Introduction
This article highlights the clever use of joins and how they can be used to solve common business problems, which may be otherwise difficult and slow to solve using other methods. The scope of this article does not cover the basics of joins, however this link provides an excellent resource if the reader is interested.
Most of the problems involving extracting data from multiple linked tables are usually solved using INNER and LEFT OUTER joins. However, many a times some developers are left wondering which JOIN should be implemented in which scenario, especially in case when more than 2 tables are involved.
Let's start the game
Even though it is recommended that one should avoid subqueries, most people don’t hesitate to use them without realizing the benefits that JOINS can provide over subqueries.
Consider the following scenario from the AdventureWorks 2008 database. Let’s say a query needs to extract all products name that have been bought from vendor Mountain Works.

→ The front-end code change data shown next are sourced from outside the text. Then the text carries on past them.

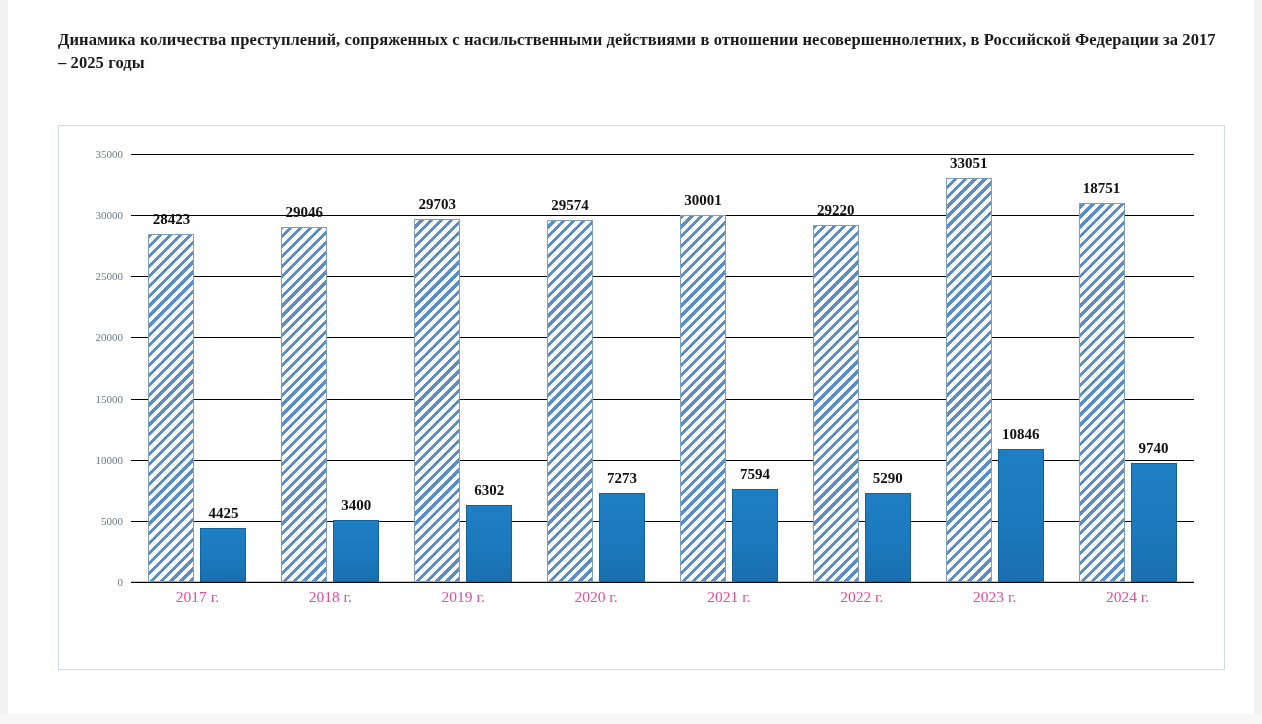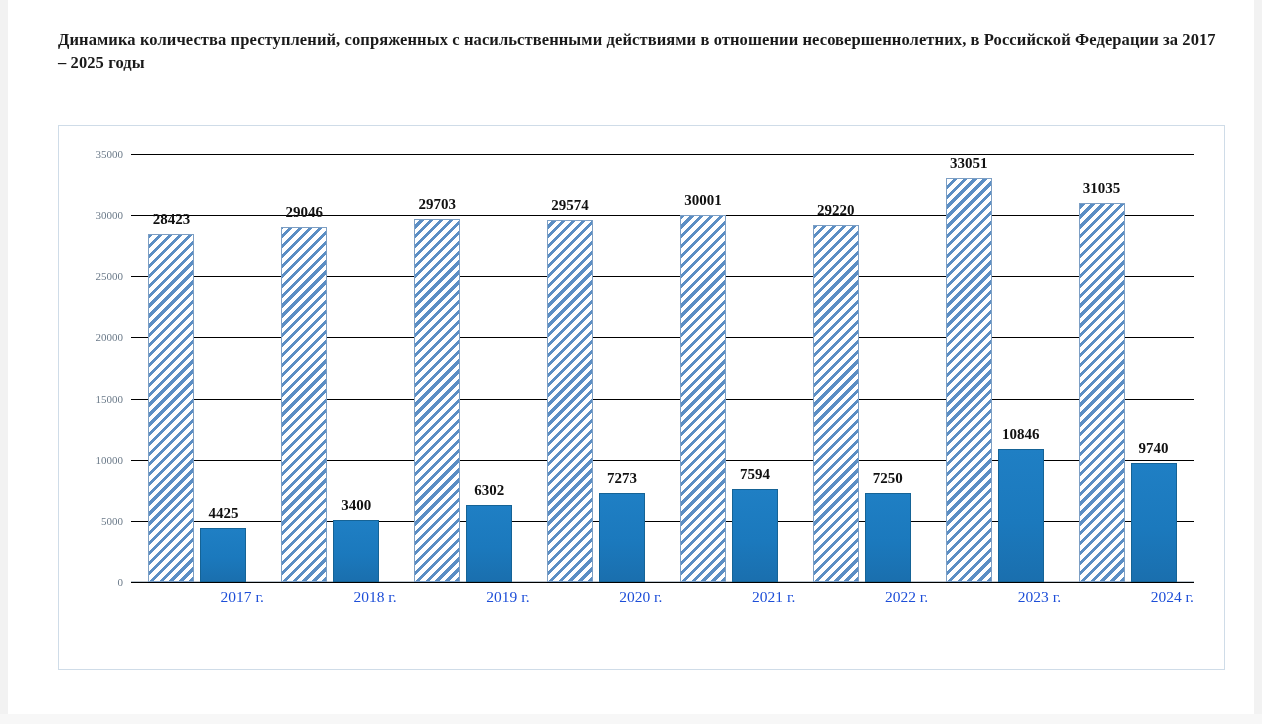"31035" span.label { text: 31035 -> 18751 }
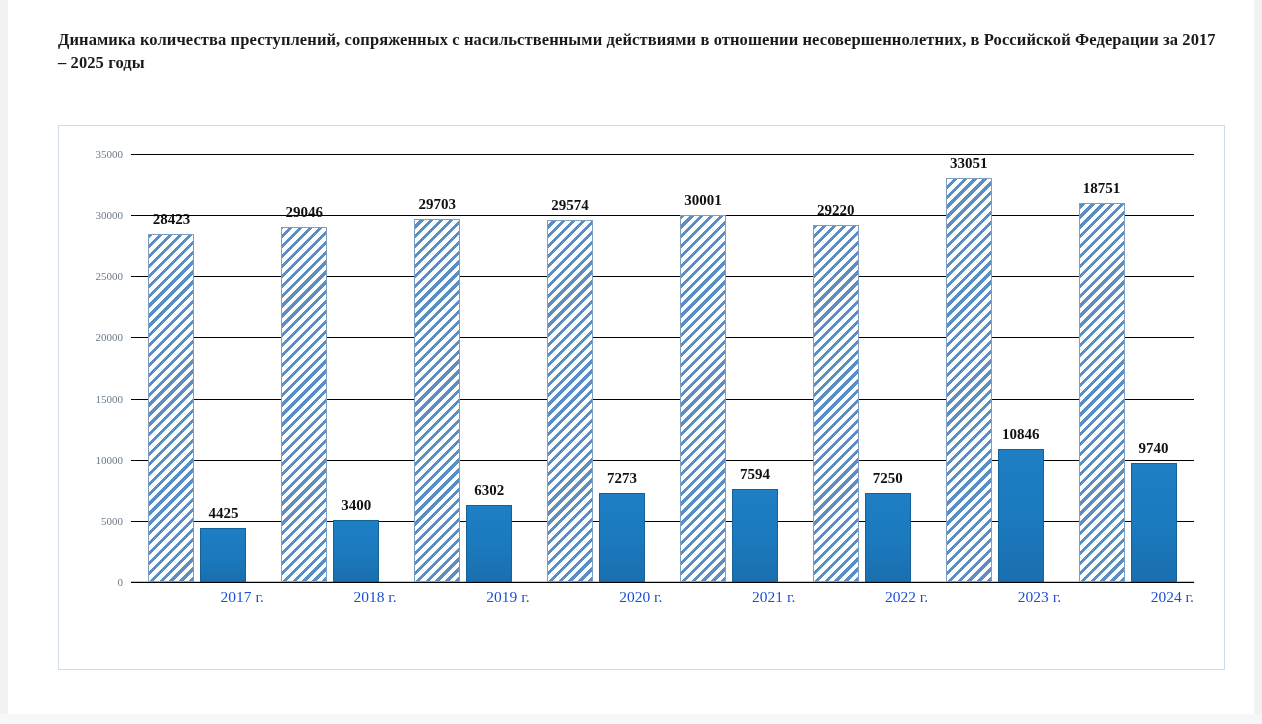"7250" span.label { text: 7250 -> 5290 }
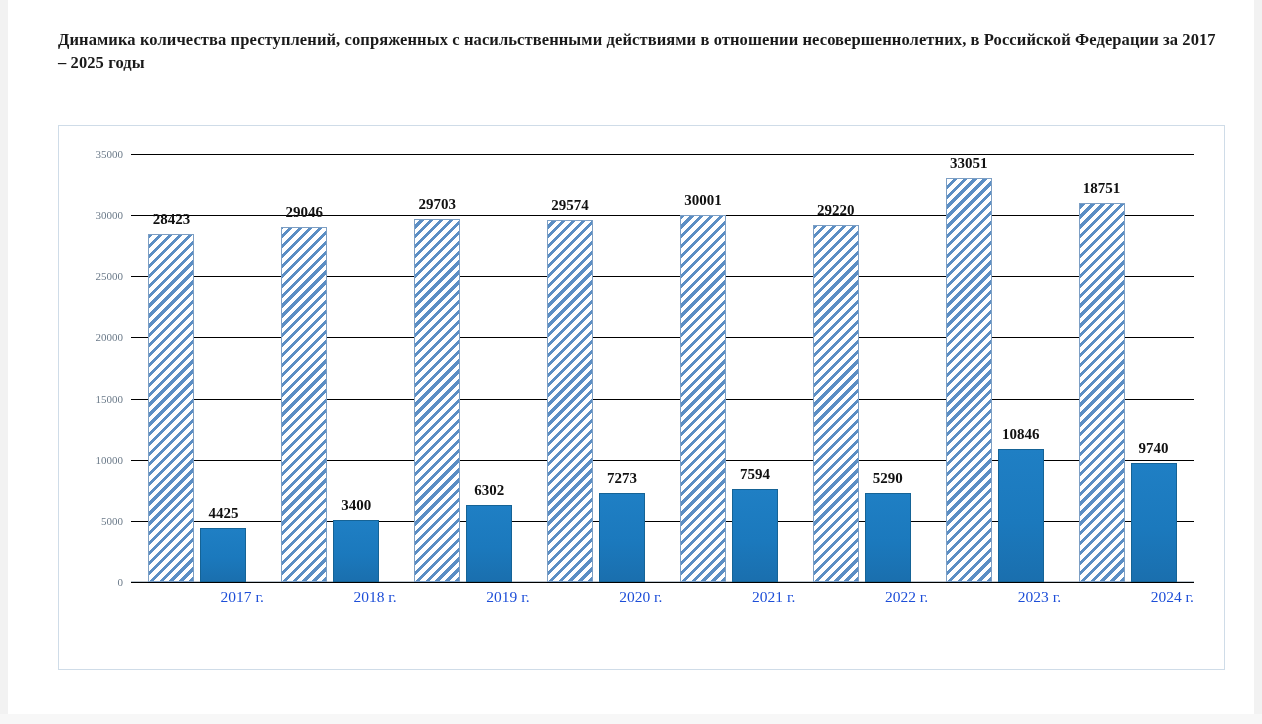"2017 г." .xlabel { color: #1d4ed8 -> #ec4899; text-align: right -> center }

Scenario 1: Sub-queries VS Joins
The traditional and slow way
select DISTINCT Name
from Production.Product
where ProductID IN (Select ProductID from Purchasing.ProductVendor
where VendorID=( select VendorID
from Purchasing.Vendor
where Name='Mountain Works'
)
)
Using Joins:
select DISTINCT P.Name from Production.Product P INNER JOIN Purchasing.ProductVendor PV ON P.ProductID = PV.ProductID INNER JOIN Purchasing.Vendor V ON V.VendorID = PV.VendorID where V.Name='Mountain Works'
For a table containing less data, both the queries may or less take same amount of time. However for a table that contains millions of rows the time difference would be noticeable. The reason being that the subquery has to run one query for each returned row whereas the join just has to run one query, and it utilizes the table indexes (if there are any). The same result can be achived using an inner join.
Scenario 2: NOT IN clause VS Joins
Now we need a query that needs to extract all products name that has been bought by all the vendors except Mountain Works, so this time we will involving the NOT IN clause.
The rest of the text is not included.